Adams House, built around the turn of the 20th century as private dormitories for students who were accustomed to the finer things in life, is the only house at Harvard to have ever maintained a pool. These so-called “Gold Coast” facilities were considered a beacon of wealth at a college known for its old boys’ club.
“Westmorly, as was Claverly and Randolph, were built as fancy apartment buildings,” says Adams House Co-Master John “Sean” G. Palfrey ’67. “The newest ones were built when buildings were transitioning from gas to electric. They had all sorts of elaborate architectural structures; the buildings were supposed to include athletic facilities.” According to an article in The Gold Coaster, the Adams House alumni magazine, wealthy families such as the Vanderbilts paid upwards of $800 a year for their children to enjoy the newfangled creature comforts of central heating, telephones, and indoor plumbing.
“It was built as a resort, almost,” Palfrey says. “They had amenities that the boarding houses around Cambridge did not have, so that the richer families could have their children, sons particularly, housed appropriately for their stature.”
Bathing suits were not mandatory attire when the Adams Pool opened in 1902. “People swam nude. Some girls would come and every so often, probably things would happen, although I wasn’t here to witness,” chuckles Palfrey. Swimming tests and races were conducted sans suits at the Adams Pool, where the only residents were male until the 1970s. Before the advent of waterproof synthetic fibers, swimming in the nude was considered more hygienic, and traditional fibers clogged the filtration system.
Rumors abound about the shenanigans that occurred in Adams, a house known for the artistic and progressive nature of its students. Stories range from innocent co-ed bathing to full-on, hormone-induced, drug-fueled sex orgies. “There are rumors of there being some foul-play going on,” hints Adams House Committee Co-Chair Kathryn G. Walsh ’14. “Too much romance in the pool.”
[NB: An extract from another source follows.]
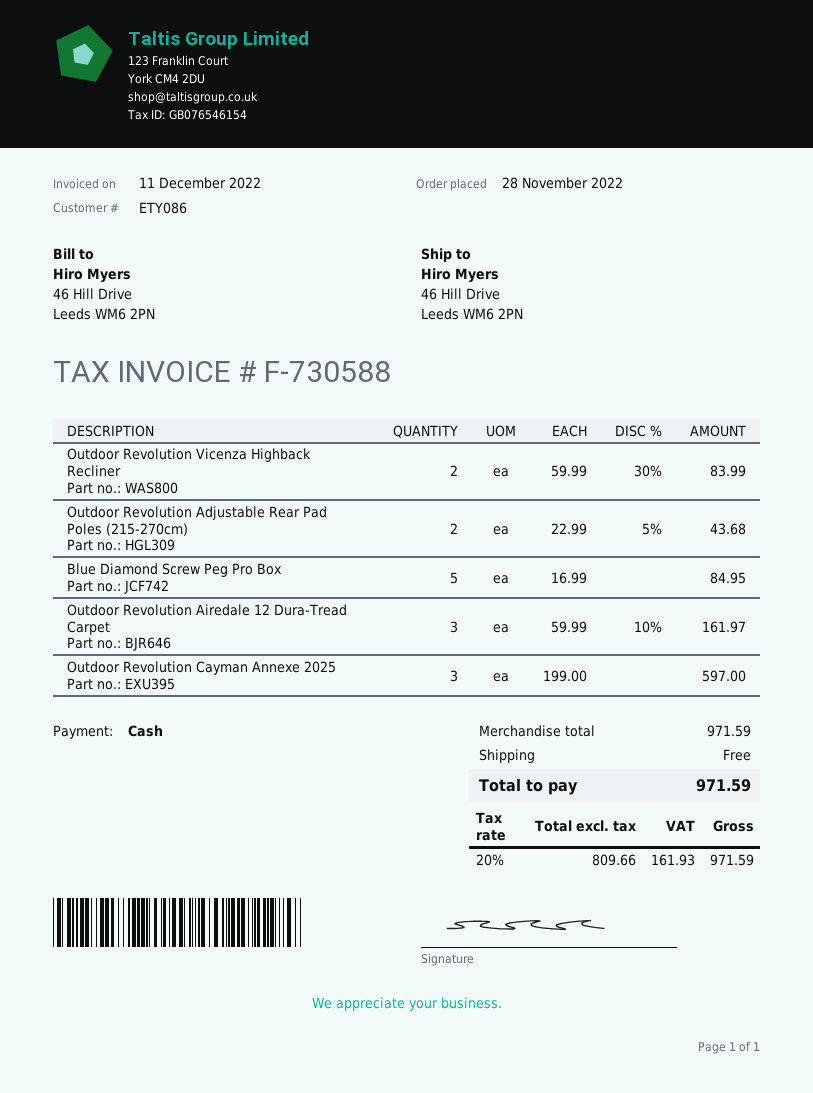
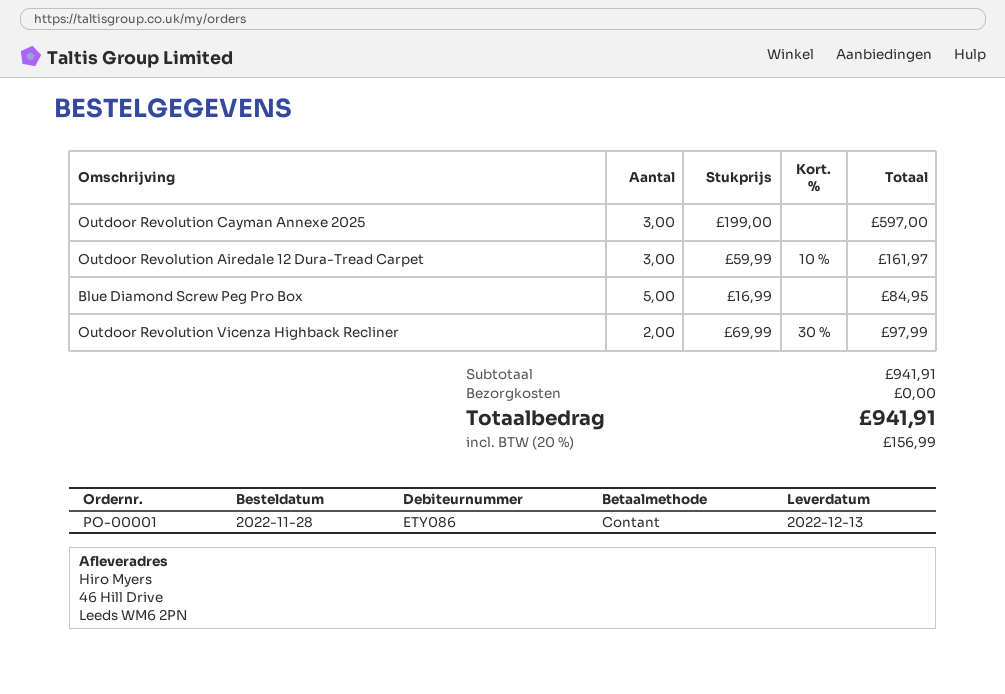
Outdoor Revolution Vicenza Highback Recliner: 2 x 59.99 - 30% = 83.99 -> 2 x 69.99 - 30% = 97.99
Outdoor Revolution Adjustable Rear Pad Poles (215-270cm): 2 x 22.99 - 5% = 43.68 -> none
subtotal: 971.59 -> 941.91
tax: 20% = 161.93 -> 20% = 156.99
total: 971.59 -> 941.91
When the Adams Pool was officially closed in 1990, the infrastructure was showing its age. The water was often green, and the hidden jewel of the Gold Coast was losing its luster. The word among students was that the administration was fed-up with the debauchery in the pool, although the official reason was that the pool was simply too costly. “I think it became very expensive to maintain, because there were infrastructure issues. The question became, is this a luxury? A decision was made to convert it to a theater,” says Dean of Freshmen Thomas A. Dingman ’67.
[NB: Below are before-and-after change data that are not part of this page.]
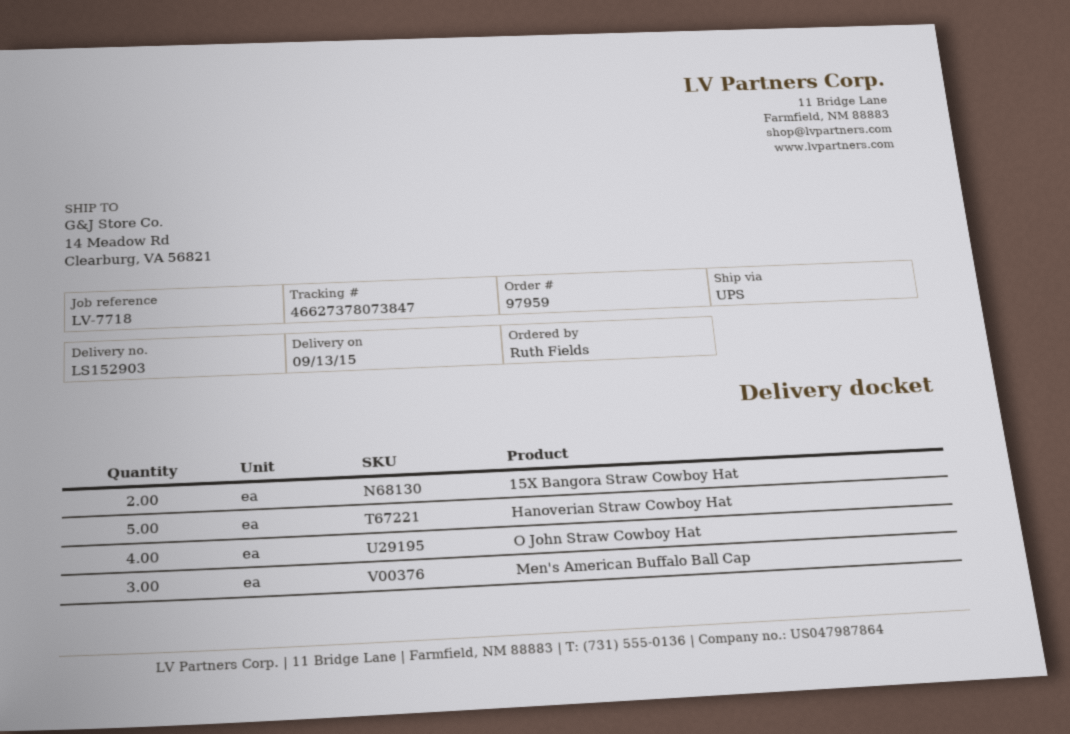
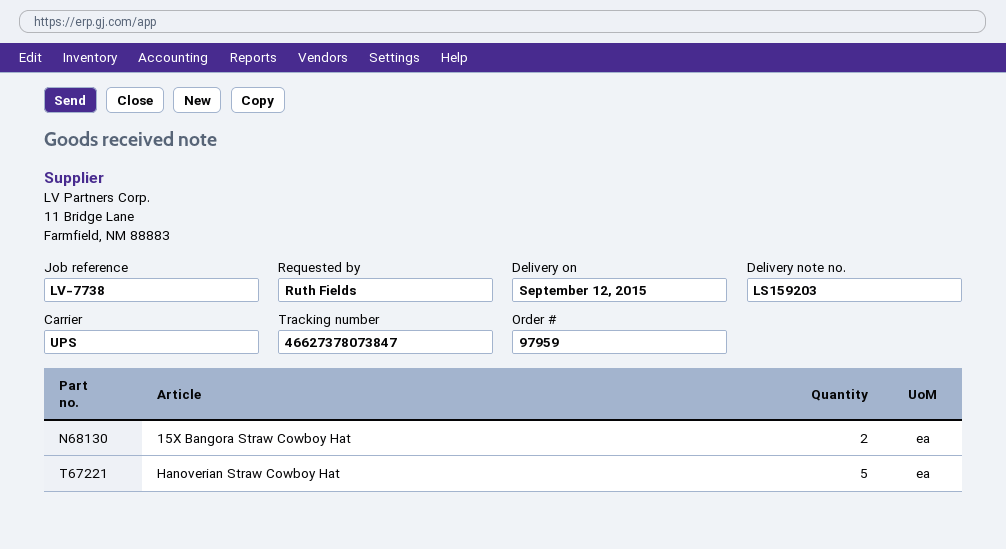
delivery note number: LS152903 -> LS159203
delivery date: 2015-09-13 -> 2015-09-12
reference: LV-7718 -> LV-7738
O John Straw Cowboy Hat: 4 -> none
Men's American Buffalo Ball Cap: 3 -> none

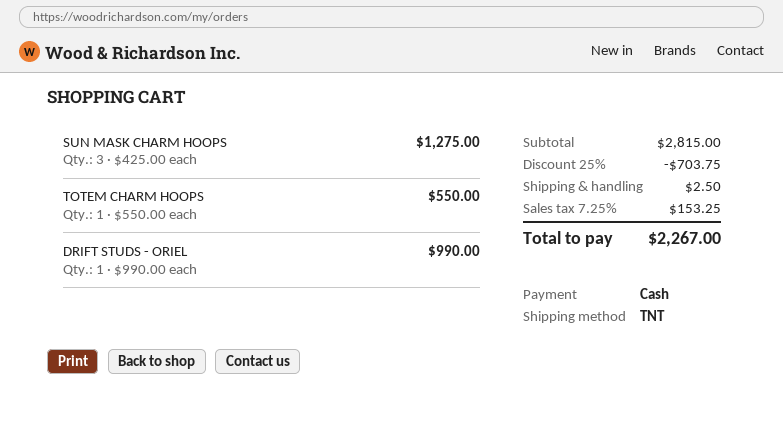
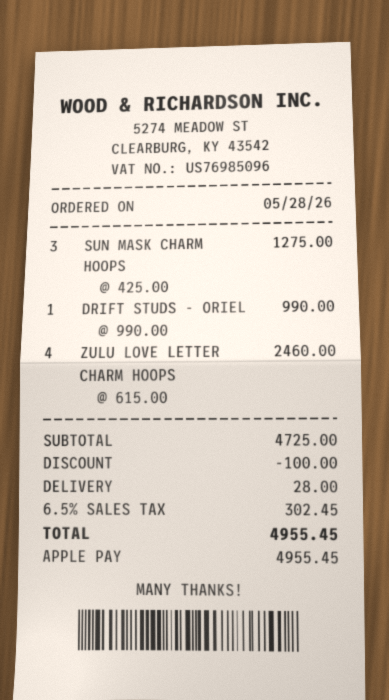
payment method: cash -> Apple Pay
TOTEM CHARM HOOPS: 1 x 550.00 = 550.00 -> none
ZULU LOVE LETTER CHARM HOOPS: none -> 4 x 615.00 = 2460.00
subtotal: 2815.00 -> 4725.00
discount: 703.75 -> 100.00
shipping: 2.50 -> 28.00
tax: 7.25% = 153.25 -> 6.5% = 302.45
total: 2267.00 -> 4955.45

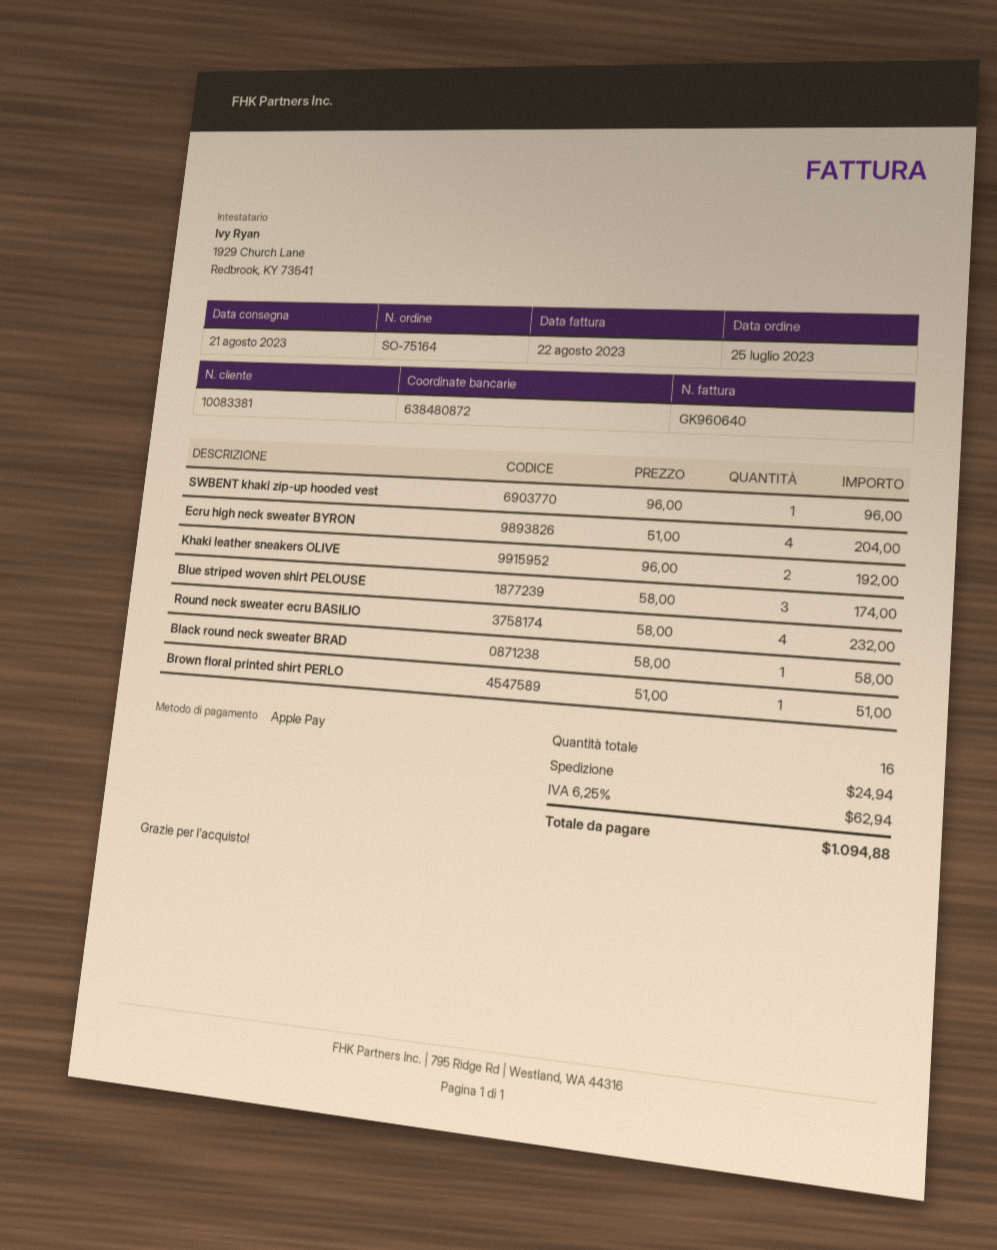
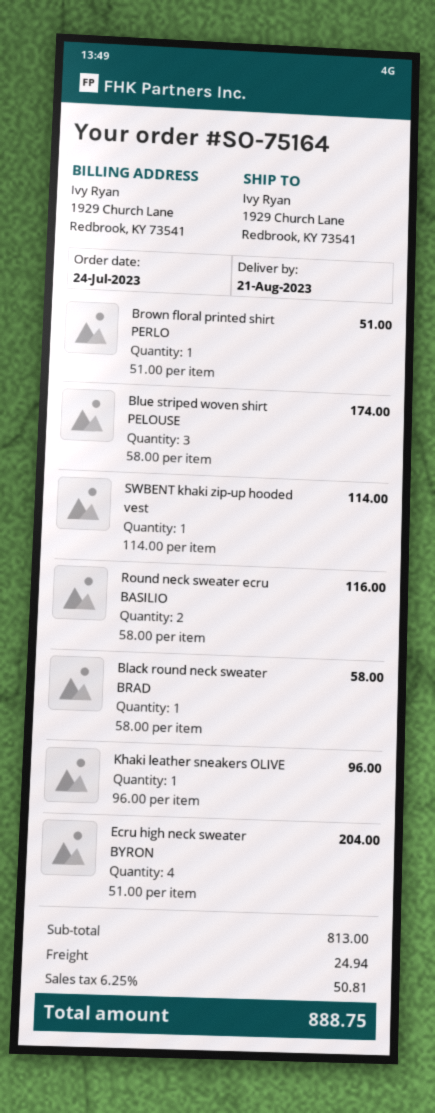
order date: 2023-07-25 -> 2023-07-24
SWBENT khaki zip-up hooded vest: 1 x 96.00 = 96.00 -> 1 x 114.00 = 114.00
Khaki leather sneakers OLIVE: 2 x 96.00 = 192.00 -> 1 x 96.00 = 96.00
Round neck sweater ecru BASILIO: 4 x 58.00 = 232.00 -> 2 x 58.00 = 116.00
tax: 6.25% = 62.94 -> 6.25% = 50.81
total: 1094.88 -> 888.75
Palfrey similarly notes that maintenance issues were a huge factor in the pool’s closing, citing a figure of $150,000—in the economy of the 1980s—as a ballpark figure in the pool’s renovation cost. However, there were larger reasons looming that were out of the control of the students, administrators, and even the largest of college endowments. “It was the beginning of the AIDS epidemic, and people were skittish about sexual activity happening in the pool,” reasons Palfrey.
Based on these factors, former Adams House Master Robert J. Kiely chose to close the pool. He wrote in an email, “It remained empty for a few years until our drama tutor Art Shettle and Superintendent Billy Long came up with a plan to install seats from an old lecture hall and turn it into a theater. I heartily agreed, secured money from the Dean of the College; and we had a grand opening with, of course, ‘La Cage Aux Folles.’”
Today, the Pool Theater is a venue for lectures, plays, musicals, movies, readings, and more. It’s still clear, however, that the theater was once designed for swimming. White, weathered tiles line the walls; a majestic, twisting double staircase tops the seating area; a bust of Neptune, a River God that freshman toast to with Rubinoff on Housing Day Eve, remains glaring at the audience from behind a black curtain. When the curtain is drawn and the lights are down, one feels transported to the Chamber of Secrets.
“Adams didn’t want to completely get rid of it, so they turned it into a drama theater,” says Walsh. “Adams left up pool signs to remind people of the actual pool that was there. Now it’s something that we use.” Walsh cites a fond memory of Adams residents watching a movie on a snowy winter’s night, while Palfrey remembers annual thesis shows.
“Things like that,” he notes. “All the way from academic, to literary, and to dramatic.”